Le elezioni del 3 aprile 2022 non hanno visto solo la riconferma del mandato governativo ma anche un molto discusso referendum sulla cosiddetta “propaganda LGBT”. Con la consultazione popolare Orbán voleva mostrare di avere il consenso popolare su una legge fortemente discriminatoria emanata dal Parlamento di Budapest all’inizio di luglio dello scorso anno.


Il provvedimento, definito dalla Presidente della Commissione Europea Ursula von der Leyen “una vergogna”, proibisce la condivisione di contenuti riguardanti l’omosessualità e la riassegnazione di genere a persone di età inferiore ai 18 anni e arriva dopo molte altre azioni discriminatorie contro la comunità LGBTQIA+.


Nel dicembre del 2020 la costituzione ungherese è stata cambiata modificando sia la definizione di famiglia che quella di matrimonio per escludere deliberatamente le identità LGBTQIA+.

È stato sancito che la madre è una donna e il padre è un uomo, e che l’unico matrimonio riconosciuto è quello eterosessuale, vietando l’adozione da parte di coppie dello stesso sesso.

Della situazione attuale dei diritti della comunità LGBTQIA+ e del referendum del 3 aprile ho parlato con Dorottya Redai, attivista dell’associazione lesbica Labrisz che il Times ha inserito nella lista delle 100 donne più influenti per il suo impegno negli studi di genere e per i diritti LGBTQIA+.

La prima cosa che mi dice quando ci colleghiamo su Skype, ancora prima di entrare nel vivo dell’intervista, è che non è affatto ottimista rispetto a ciò che sta accadendo nel suo Paese.
Chi, come me, ha vissuto in Ungheria e conosce bene le sue dinamiche socio culturali saprà che gli ungheresi nascondono un certo orgoglio nel definirsi pessimisti, ma dal tono della sua voce mi rendo conto che questo è un sentimento più profondo, una grande disillusione per l’ennesima sconfitta sul piano dei diritti e delle libertà.

Per rompere il ghiaccio le chiedo quale sia la sua percezione rispetto alla situazione della comunità LGBTQIA+ dopo le elezioni.

“Non sappiamo che cosa aspettarci” mi dice. “Ma io credo che il Governo non si fermerà.

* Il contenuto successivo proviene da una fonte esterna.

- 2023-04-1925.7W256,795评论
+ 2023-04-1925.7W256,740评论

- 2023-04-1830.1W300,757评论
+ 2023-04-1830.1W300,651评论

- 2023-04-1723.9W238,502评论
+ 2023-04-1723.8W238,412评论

Hanno scelto di trasformare la comunità LGBT nel nemico e questa si è rivelata essere una mossa di successo, nonostante i tentativi di opposizione. La gente comune crede davvero che quella che chiamano “propaganda LGBT” debba essere arginata, o altrimenti i bambini verranno trasformati in omosessuali o transgender. Gira questa idea che se non ci si oppone sconosciutƏ se ne andranno in giro per le scuole materne a parlare di omosessualità e riassegnazione del genere forzando i bambini a voler diventare così anche loro, e altre sciocchezze simili.” Fa una sorriso amaro. “Davvero, molta gente ci crede, ma allo stesso tempo ci sono anche molte più persone che sostengono la comunità LGBT, che si rendono conto che non siamo pericolosƏ e che difendere i nostri diritti fa parte della democrazia.”

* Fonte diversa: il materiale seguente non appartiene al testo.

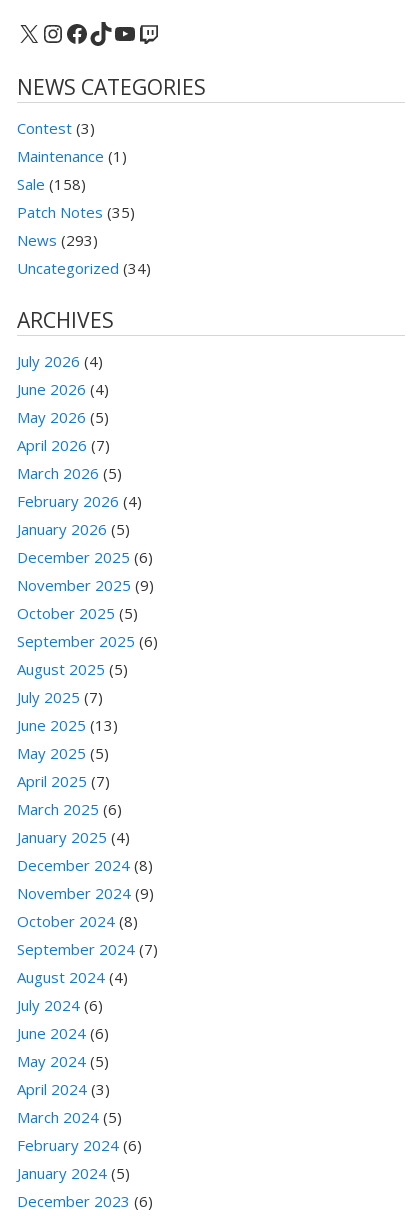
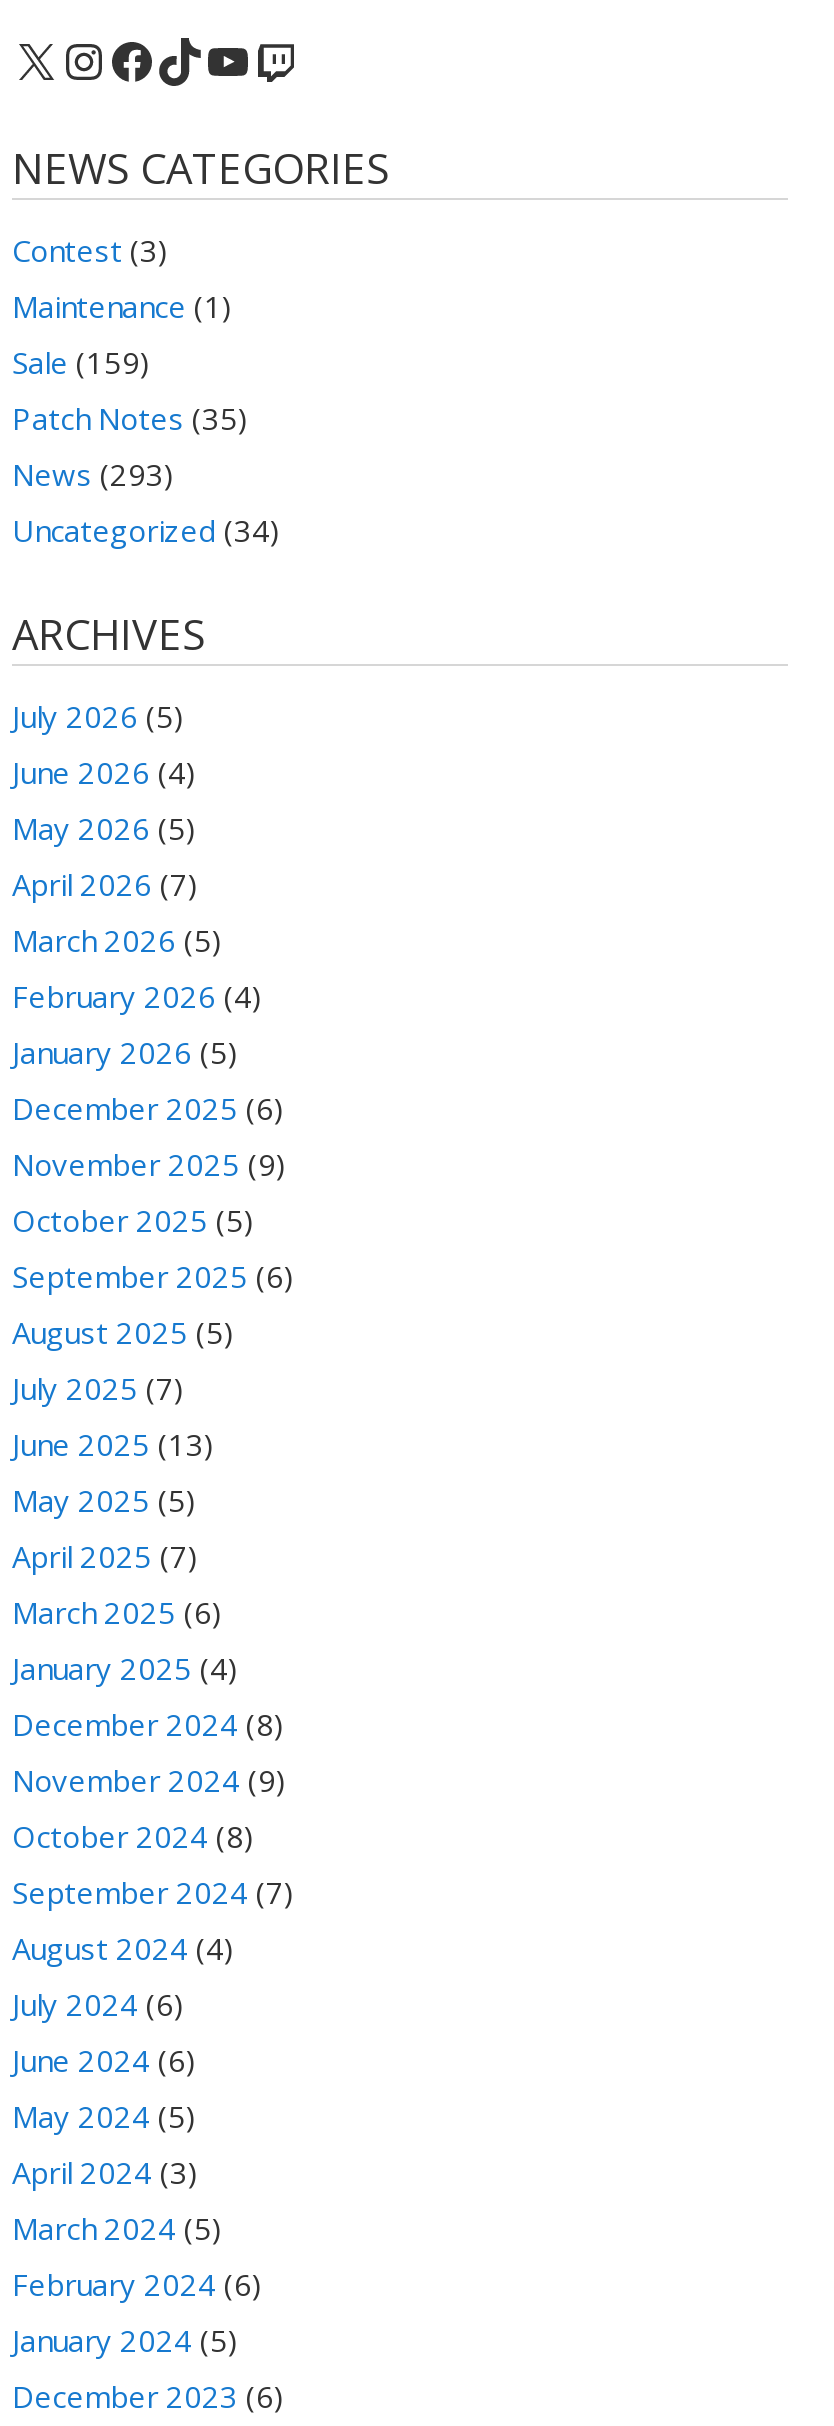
- Sale (158)
+ Sale (159)

- July 2026 (4)
+ July 2026 (5)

Questa spaccatura tra chi sostiene la linea del Governo e chi invece la rifiuta corre principalmente sulla linea dell’appartenenza politica più che su quella dell’appartenenza sociale o geografica.
“Naturalmente nelle aree più povere dove c’è un minor livello di istruzione è più facile convincere la gente, ma ci sono anche persone molto istruite che credono nella propaganda governativa. Attualmente la situazione è molto peculiare perché praticamente tutto il Paese è filogovernativo e ha votato per FIDESZ, ad eccezione di Budapest. Su 23 distretti della capitale solo in uno l’opposizione non ha preso la maggioranza dei voti; possiamo dire che Budapest rimanga un po’ il baluardo della democrazia e qui ci sono meno persone che supportano la campagna d’odio contro la comunità LGBT rispetto al resto del Paese.”

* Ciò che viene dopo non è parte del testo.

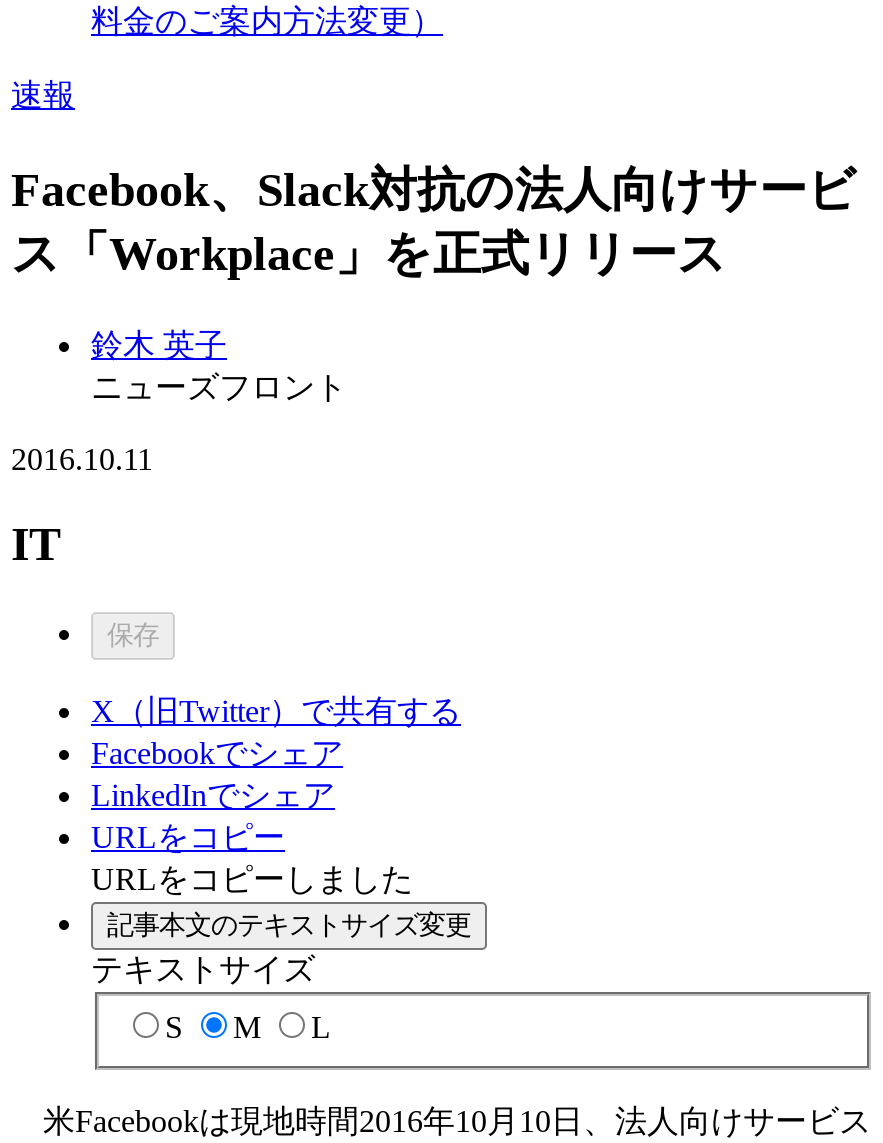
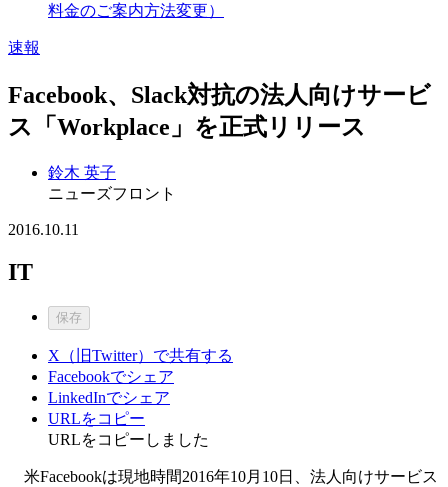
- 記事本文のテキストサイズ変更
- テキストサイズ
- S
- M
- L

La questione dei diritti LGBTQIA+ ha catturato l’attenzione dei media internazionali in questo ultimo mese per via delle elezioni e del referendum ma gli attivisti hanno sempre avuto un occhio di riguardo per l’Ungheria dal momento che la deriva autoritaria del Governo di Orbán non è esattamente una novità, così le chiedo come sono cambiate le cose negli ultimi anni e se si è percepito un peggioramento.

“La situazione è precipitata dopo il 2020 quando FIDESZ ha avuto l’idea di trasformare la comunità in un nemico, associando le persone omosessuali ai pedofili e lanciando la campagna di protezione dei bambini contro quella che chiamano devianza sessuale.”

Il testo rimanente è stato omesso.